HospitalInspections.org

Based on record review and interview, facility staff failed to report an adverse drug reaction for 1 of 1 patient (Patient #1), in a total universe of 10 medical records reviewed.

Findings include:

A review of the facility's policy #9857584 titled, "Anaphylaxis and Hypersensitivity Management," last revised 06/22/2021 revealed, " ...Algorithm for treatment of hypersensitivity reactions/anaphylaxis/infusion reactions ...Complete occurrence report ..."

A review of the facility's policy #7528826 titled, "Event Reporting, AW (Ascension Wisconsin)," last revised on 01/18/2020 revealed, " ...Appropriate actions will be taken following all patient or visitor events, whether they are near misses or have resulted in harm. This includes ...initiating basic follow-up and reporting procedures. The Safety Event Manager (SEM) of the Event Reporting System (ERS) is a confidential electronic system used to gather information and data to identify underlying causes of events so that action can be taken to reduce the frequency and severity of injuries to patients and visitors ...DEFINITIONS ....Events: any happening or occurrence, with or without injury, that is inconsistent with routine operations or that is an adverse event. The potential for injury and/or damage/near miss should be reported. Examples include but are not limited to ...Medication Errors ...PROCEDURE ...Patient Events: Any associate who witnesses, discovers, or is involved in a patient event should first ensure that medical treatment is provided and appropriate steps are taken to minimize the immediate potential for a future events (sic). Entry into the ERS should occur as timely as possible and before the end of an individual's shift ..."

A review of Patient #1's Emergency Department (ED) medical record revealed the following:

Patient #1 presented to the facility's ED on 08/03/2021 at 10:35 AM with a chief complaint of "Cough/Respiratory."

On 08/03/2021 at 10:51 AM, Tessalon Perle 200 mg (milligrams) oral and a DuoNeb 3 ml (milliliters) nebulizer was ordered by Physician G for Patient #1.

Further review of the ED medical record revealed the Tessalon Perle was administered to #1 on 08/03/2021 at 11:00 AM and the DuoNeb was administered at 11:08 AM.

On 08/03/2021 at 11:20 AM, "Follow Up" revealed, "Response: 1 - Awake and alert; Adverse reaction, Physician notified; Adverse reaction, Physician notified and immediately at bedside. pt (sic; Patient) having more DIB (difficulty in breathing), pt reports swelling to lips, pt clutching [his/her] neck ..."

A review of the medication orders and administration documentation revealed #1 received epinephrine 0.5 ml (milliliters) intramuscularly at 11:24 AM, Benadryl (diphenhydramine; an antihistamine) 50 mg (milligrams) intravenously at 11:24 AM, and methylprednisolone (a steroid) 125 mg intravenously at 11:26 AM with subsequent, "Marked relief of symptoms."

The "Physician Documentation" on 08/03/2021 at 4:46 PM revealed, "ED course: Patient appeared to be having bronchospasm with [his/her] repetitive coughing in the room.

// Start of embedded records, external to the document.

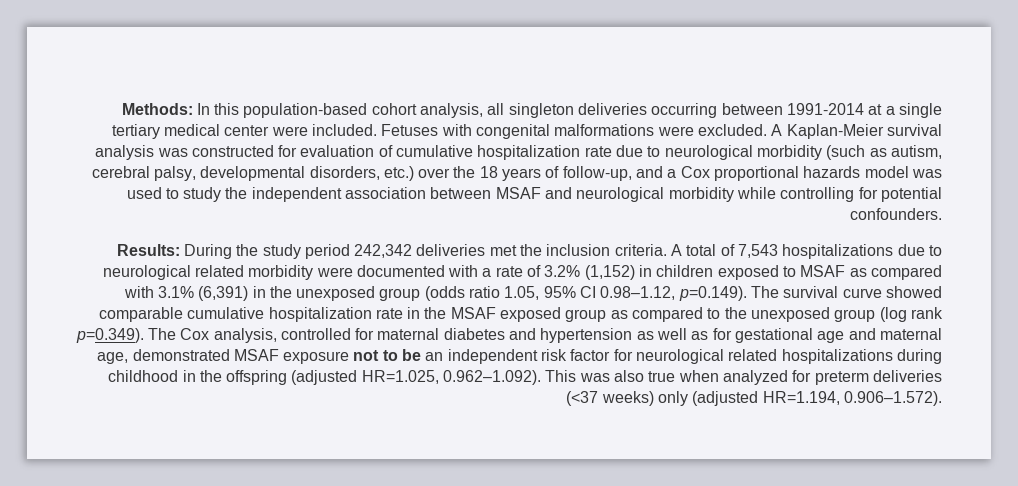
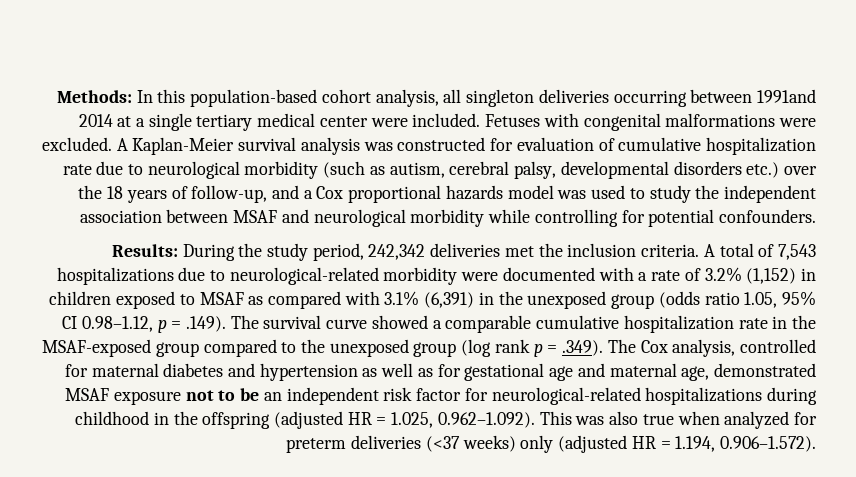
- Methods: In this population-based cohort analysis, all singleton deliveries occurring between 1991-2014 at a single tertiary medical center were included.
+ Methods: In this population-based cohort analysis, all singleton deliveries occurring between 1991and 2014 at a single tertiary medical center were included.
- A Kaplan-Meier survival analysis was constructed for evaluation of cumulative hospitalization rate due to neurological morbidity (such as autism, cerebral palsy, developmental disorders, etc.) over the 18 years of follow-up, and a Cox proportional hazards model was used to study the independent association between MSAF and neurological morbidity while controlling for potential confounders.
+ A Kaplan-Meier survival analysis was constructed for evaluation of cumulative hospitalization rate due to neurological morbidity (such as autism, cerebral palsy, developmental disorders etc.) over the 18 years of follow-up, and a Cox proportional hazards model was used to study the independent association between MSAF and neurological morbidity while controlling for potential confounders.
- Results: During the study period 242,342 deliveries met the inclusion criteria.
+ Results: During the study period, 242,342 deliveries met the inclusion criteria.
- A total of 7,543 hospitalizations due to neurological related morbidity were documented with a rate of 3.2% (1,152) in children exposed to MSAF as compared with 3.1% (6,391) in the unexposed group (odds ratio 1.05, 95% CI 0.98–1.12, p=0.149). The survival curve showed comparable cumulative hospitalization rate in the MSAF exposed group as compared to the unexposed group (log rank p=0.349). The Cox analysis, controlled for maternal diabetes and hypertension as well as for gestational age and maternal age, demonstrated MSAF exposure not to be an independent risk factor for neurological related hospitalizations during childhood in the offspring (adjusted HR=1.025, 0.962–1.092). This was also true when analyzed for preterm deliveries (<37 weeks) only (adjusted HR=1.194, 0.906–1.572).
+ A total of 7,543 hospitalizations due to neurological-related morbidity were documented with a rate of 3.2% (1,152) in children exposed to MSAF as compared with 3.1% (6,391) in the unexposed group (odds ratio 1.05, 95% CI 0.98–1.12, p = .149). The survival curve showed a comparable cumulative hospitalization rate in the MSAF-exposed group compared to the unexposed group (log rank p = .349). The Cox analysis, controlled for maternal diabetes and hypertension as well as for gestational age and maternal age, demonstrated MSAF exposure not to be an independent risk factor for neurological-related hospitalizations during childhood in the offspring (adjusted HR = 1.025, 0.962–1.092). This was also true when analyzed for preterm deliveries (<37 weeks) only (adjusted HR = 1.194, 0.906–1.572).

Albuterol treatment was provided with minimal improvement to [his/her] symptoms. Patient was given Tessalon Perles. I was called by pharmacy 1 to 2 minutes after [s/he] was administered the medication that [s/he] could have a reaction given [his/her] history of anaphylaxis to 'caines'. (sic) Patient at first tolerated the medication but had worsening SOB (shortness of breath) and subjective worsening tongue swelling and lip swelling. On exam, [his/her] breathing pattern was voluntarily staggered, and [his/her] HEENT (head, eyes, ears, nose, throat) exam was unchanged from initial presentation. [S/He] did appear in more distress, so epinephrine/solumedrol/benadryl and famotidine were administered. [His/Her] symptoms, including [his/her] original bronchospasm, improved dramatically ...Patient was appreciative of care provided in the emergency department. [S/He] was stable for discharge home ..."

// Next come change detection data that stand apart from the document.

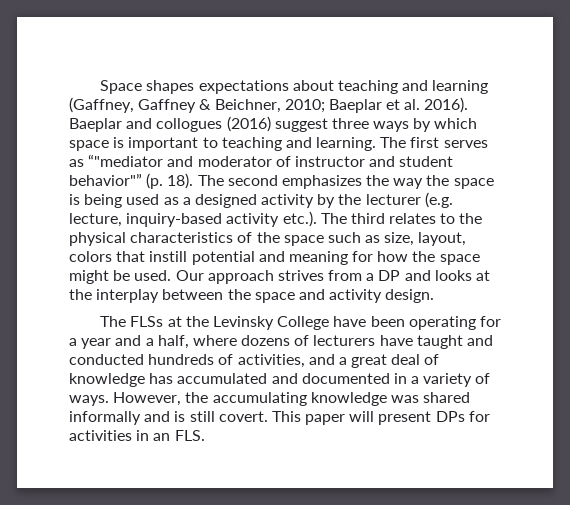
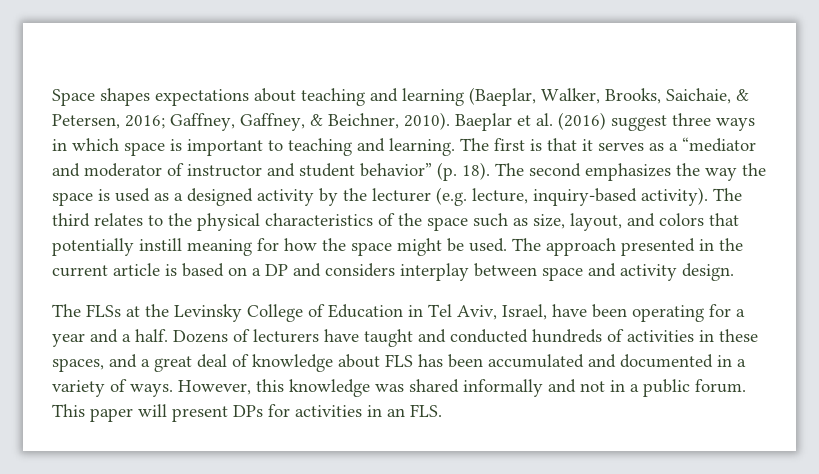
- Space shapes expectations about teaching and learning (Gaffney, Gaffney & Beichner, 2010; Baeplar et al. 2016). Baeplar and collogues (2016) suggest three ways by which space is important to teaching and learning.
+ Space shapes expectations about teaching and learning (Baeplar, Walker, Brooks, Saichaie, & Petersen, 2016; Gaffney, Gaffney, & Beichner, 2010). Baeplar et al. (2016) suggest three ways in which space is important to teaching and learning.
- The first serves as “"mediator and moderator of instructor and student behavior"” (p. 18).
+ The first is that it serves as a “mediator and moderator of instructor and student behavior” (p. 18).
- The second emphasizes the way the space is being used as a designed activity by the lecturer (e.g. lecture, inquiry-based activity etc.). The third relates to the physical characteristics of the space such as size, layout, colors that instill potential and meaning for how the space might be used.
+ The second emphasizes the way the space is used as a designed activity by the lecturer (e.g. lecture, inquiry-based activity). The third relates to the physical characteristics of the space such as size, layout, and colors that potentially instill meaning for how the space might be used.
- Our approach strives from a DP and looks at the interplay between the space and activity design.
+ The approach presented in the current article is based on a DP and considers interplay between space and activity design.
- The FLSs at the Levinsky College have been operating for a year and a half, where dozens of lecturers have taught and conducted hundreds of activities, and a great deal of knowledge has accumulated and documented in a variety of ways.
+ The FLSs at the Levinsky College of Education in Tel Aviv, Israel, have been operating for a year and a half. Dozens of lecturers have taught and conducted hundreds of activities in these spaces, and a great deal of knowledge about FLS has been accumulated and documented in a variety of ways.
- However, the accumulating knowledge was shared informally and is still covert.
+ However, this knowledge was shared informally and not in a public forum.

A review of the facility's listing of adverse events reported for the Emergency Department and Pharmacy between 06/01/2021 and 08/31/2021 revealed no evidence that Patient #1's adverse drug reaction was reported.

A review of the facility's listing of medication-related adverse events between 05/01/2021 and 08/31/2021 revealed no evidence that Patient #1's adverse drug reaction was reported.

During an interview on 08/31/2021 at 1:44 PM, Patient #1's medical record review findings were discussed with and confirmed by ED Manager C. When asked if it would be expected that a safety event report be completed for #1's adverse drug reaction, C stated, "Per policy, there should have been an incident report filled out." C confirmed that there was no safety event completed for Patient #1.

During an interview with Pharmacist D on 09/01/2021 at 8:57 AM, when asked when an adverse event report should be completed, D stated, "Per policy, anytime there is a reaction or adverse reaction, there should be an ERS completed."